REQUIRED ACTION ::
From the first line to the last, retype the records exactly without their images.

:: INPUT DATA ::

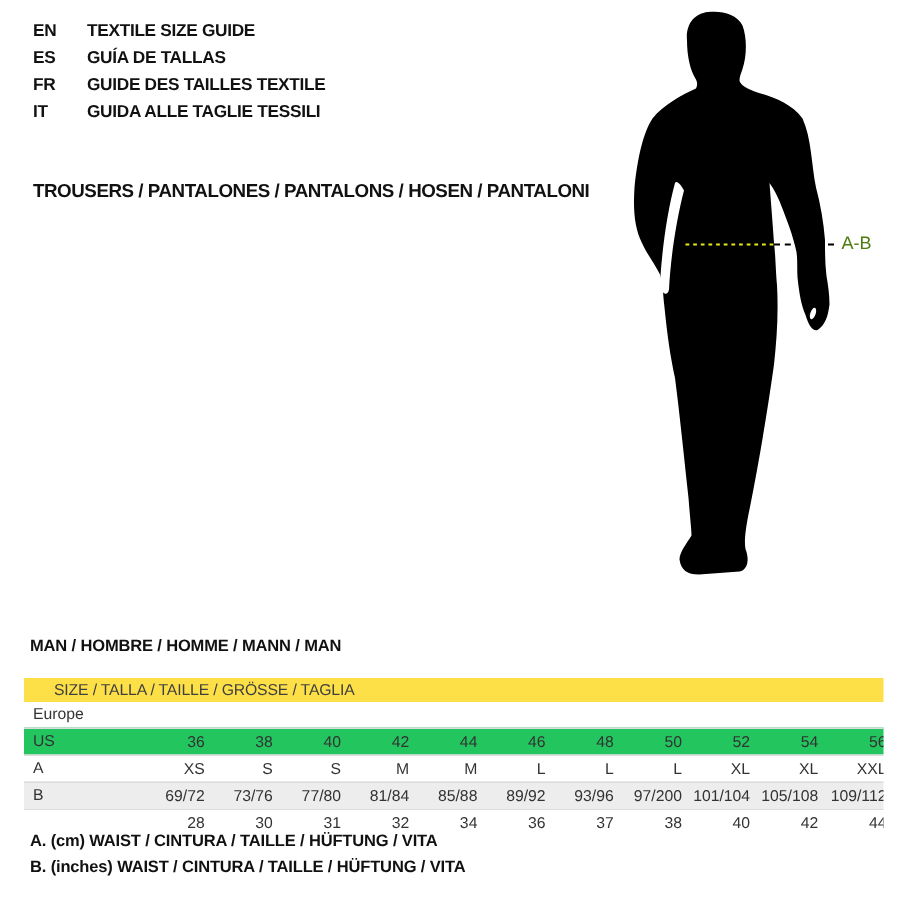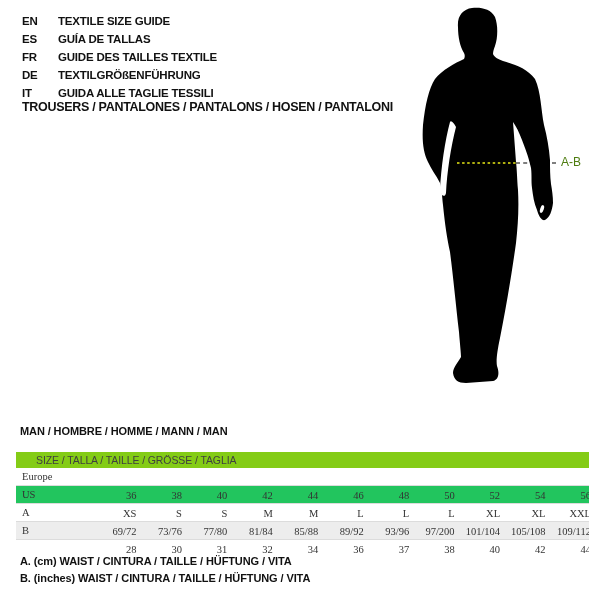"DE" div.lang-row { html: <div> <span>DE</span> <span>TEXTILGRÖßENFÜHRUNG</span> </div> -> none }
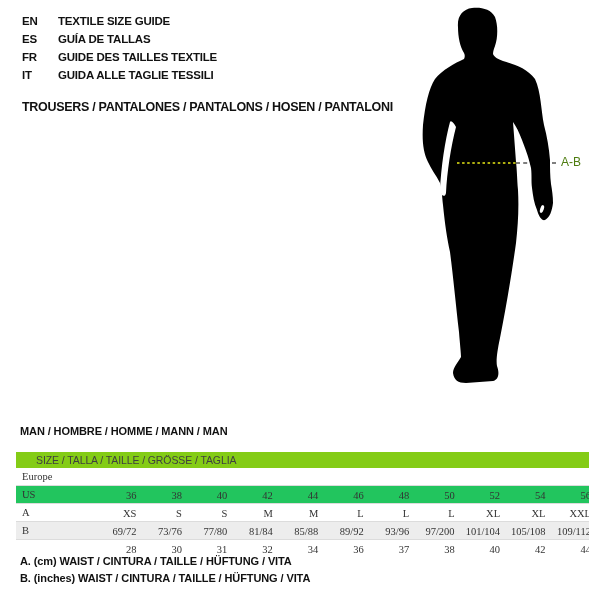"TROUSERS / PANTALONES / PANTALONS" .garment-title { top: 100px -> 120px }
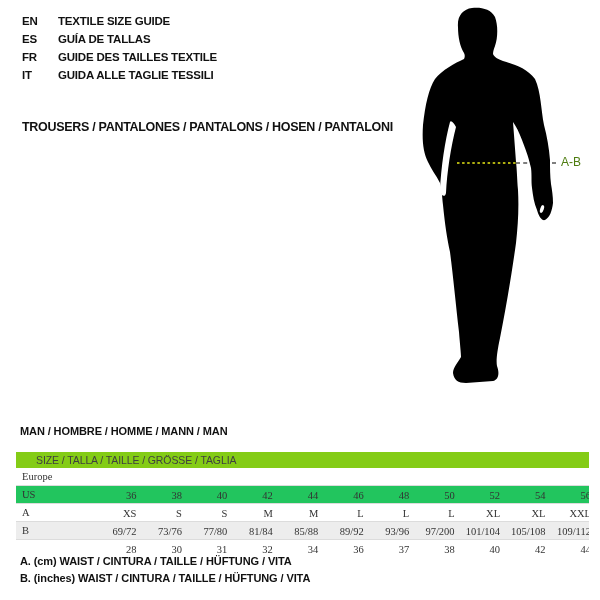"SIZE / TALLA / TAILLE" div.thead { background: #84cc16 -> #fde047 }
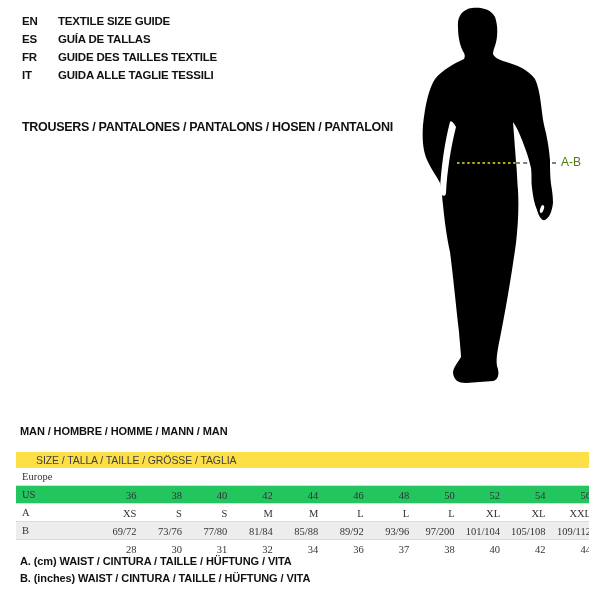"Europe" .trow { font-family: Liberation Serif, serif -> none }
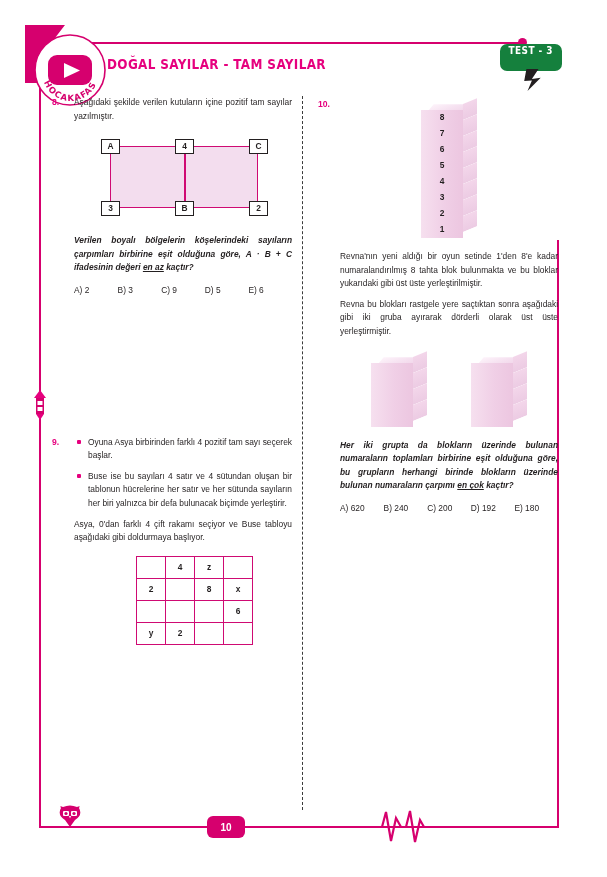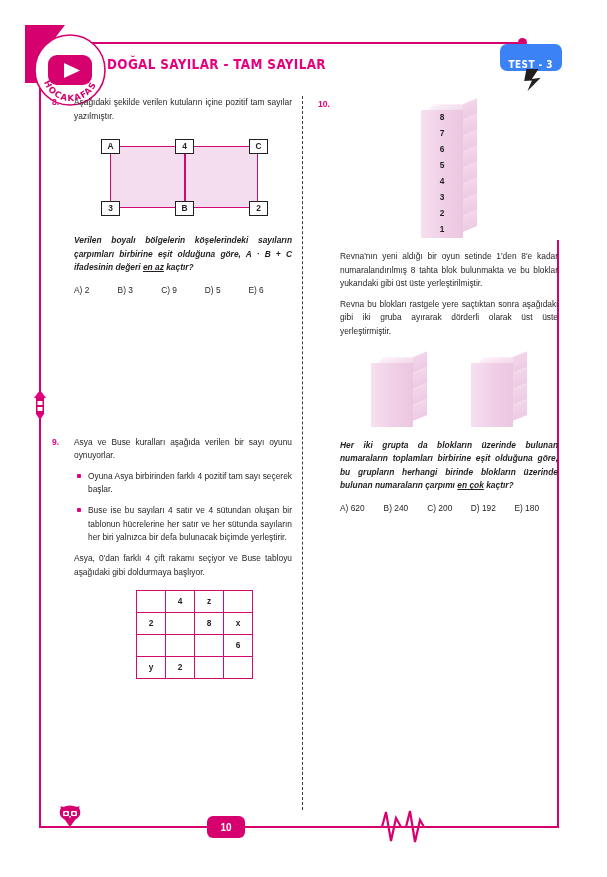"TEST - 3" .test-badge .bub { align-items: flex-end -> flex-start; background: #3b82f6 -> #15803d }
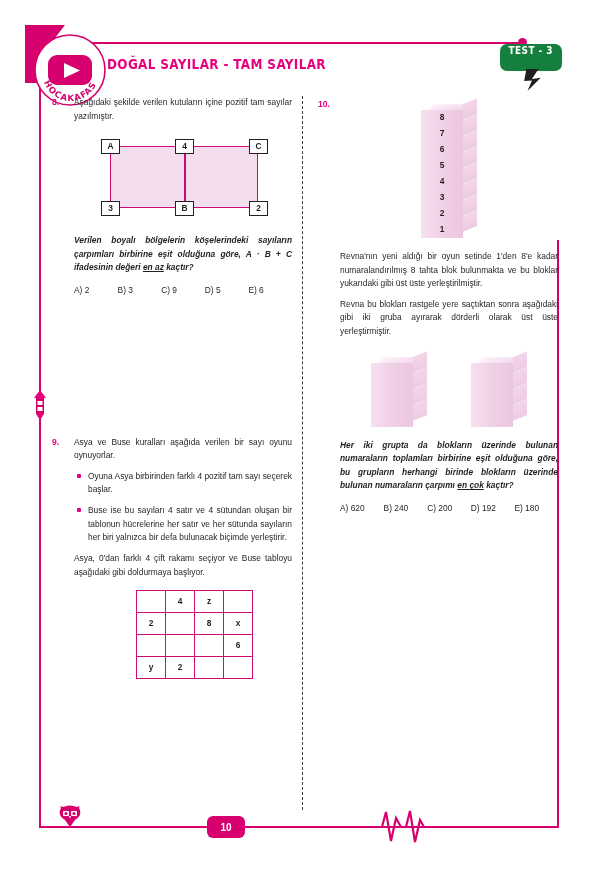"Asya ve Buse kuralları aşağıda" p { html: <p>Asya ve Buse kuralları aşağıda verilen bir sayı oyunu oynuyorlar.</p> -> none }
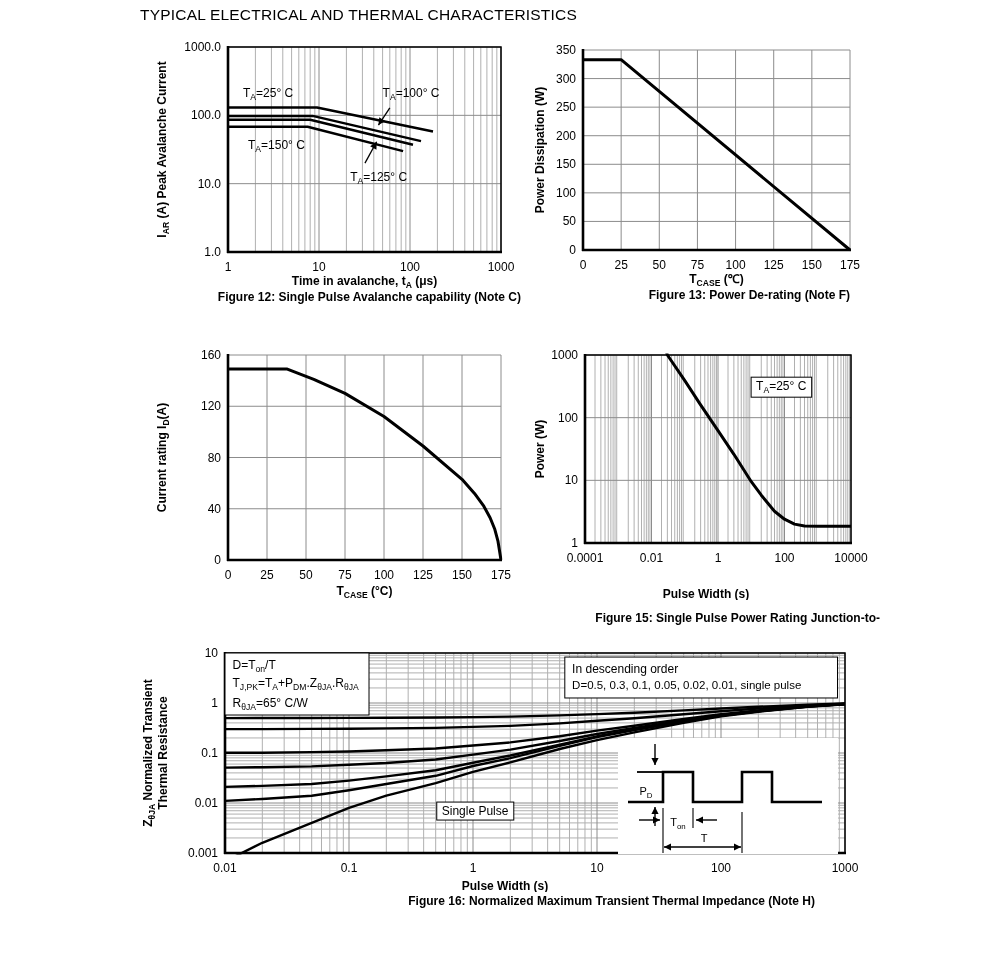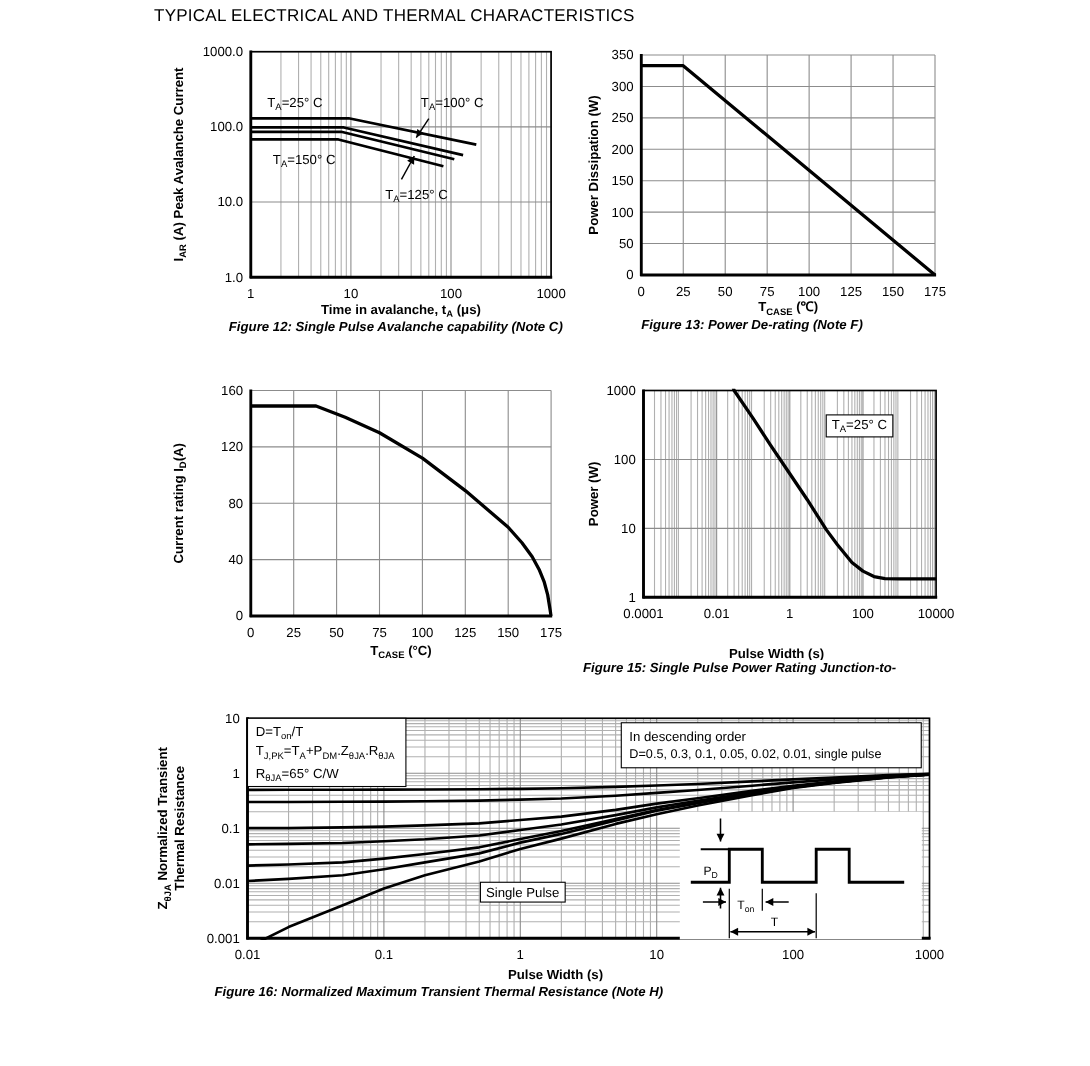"Figure 12: Single Pulse Avalanche" .caption { font-style: italic -> none; text-align: left -> right }
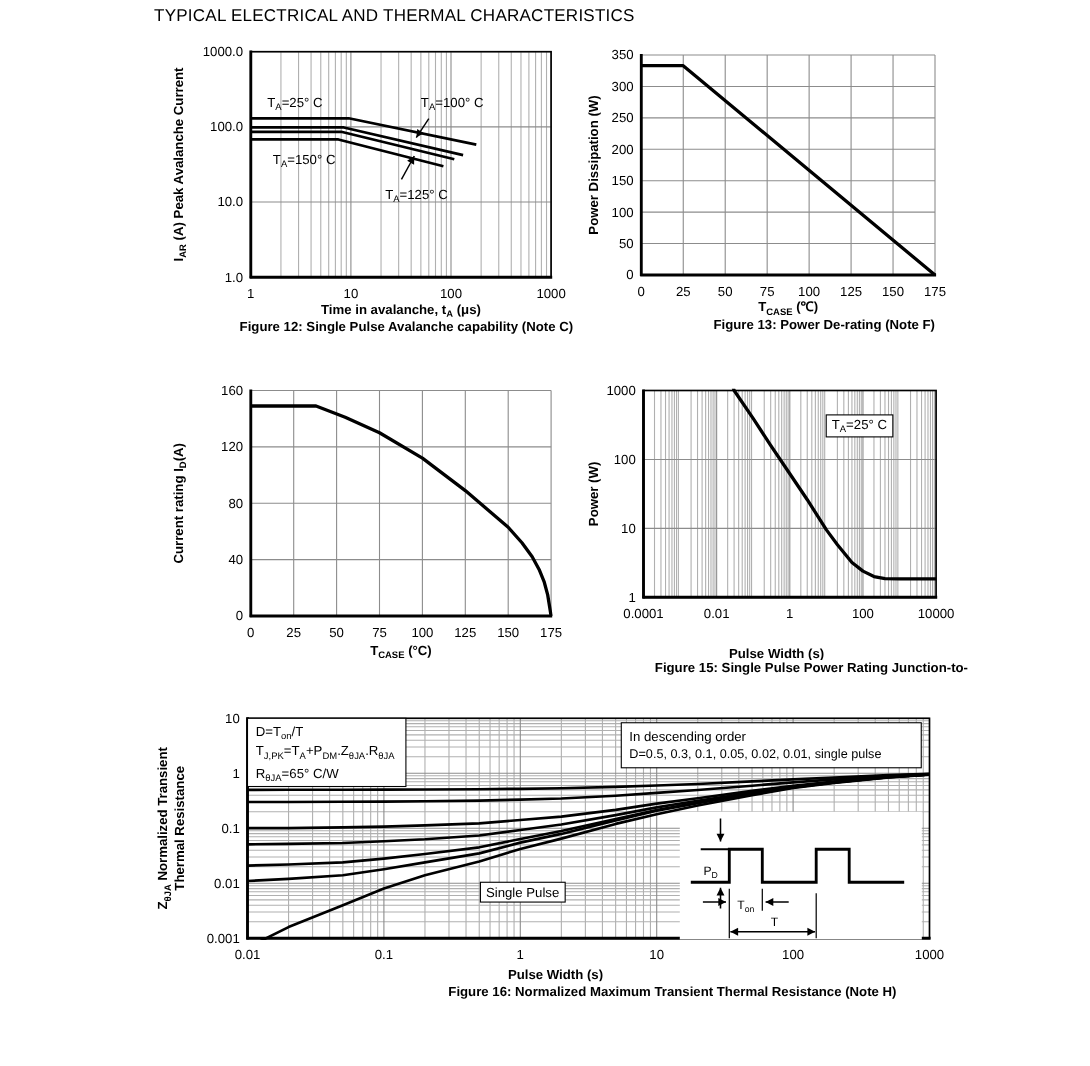"Figure 15: Single Pulse Power" div.caption { top: 252px -> 263px }
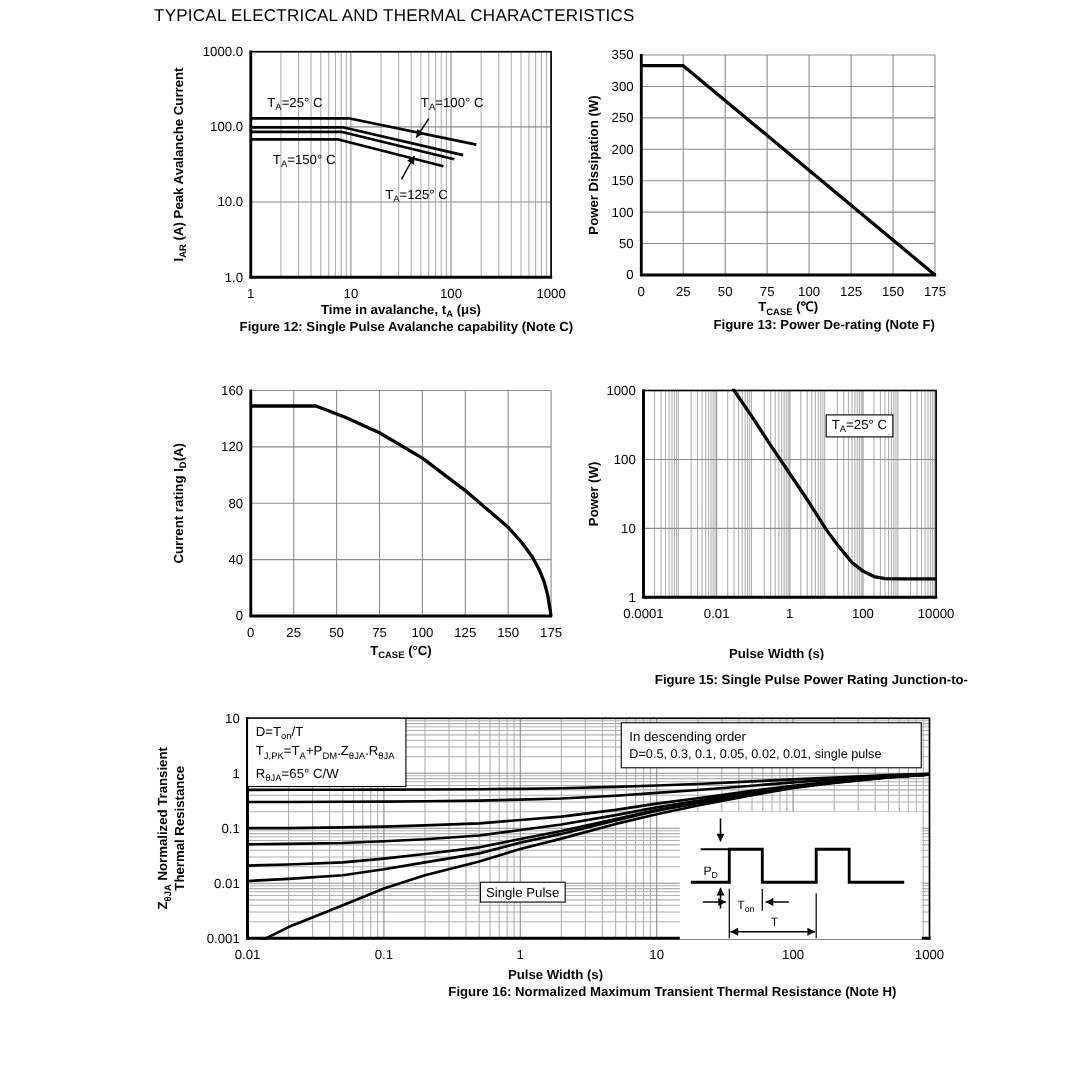"Figure 16: Normalized Maximum Transient" div { text: Resistance -> Impedance }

:::

ANSWER TO THIS PROBLEM ::
"DE" div.lang-row { html: <div> <span>DE</span> <span>TEXTILGRÖßENFÜHRUNG</span> </div> -> none }
"TROUSERS / PANTALONES / PANTALONS" .garment-title { top: 100px -> 120px }
"SIZE / TALLA / TAILLE" div.thead { background: #84cc16 -> #fde047 }
"Europe" .trow { font-family: Liberation Serif, serif -> none }
"TEST - 3" .test-badge .bub { align-items: flex-end -> flex-start; background: #3b82f6 -> #15803d }
"Asya ve Buse kuralları aşağıda" p { html: <p>Asya ve Buse kuralları aşağıda verilen bir sayı oyunu oynuyorlar.</p> -> none }
"Figure 12: Single Pulse Avalanche" .caption { font-style: italic -> none; text-align: left -> right }
"Figure 15: Single Pulse Power" div.caption { top: 252px -> 263px }
"Figure 16: Normalized Maximum Transient" div { text: Resistance -> Impedance }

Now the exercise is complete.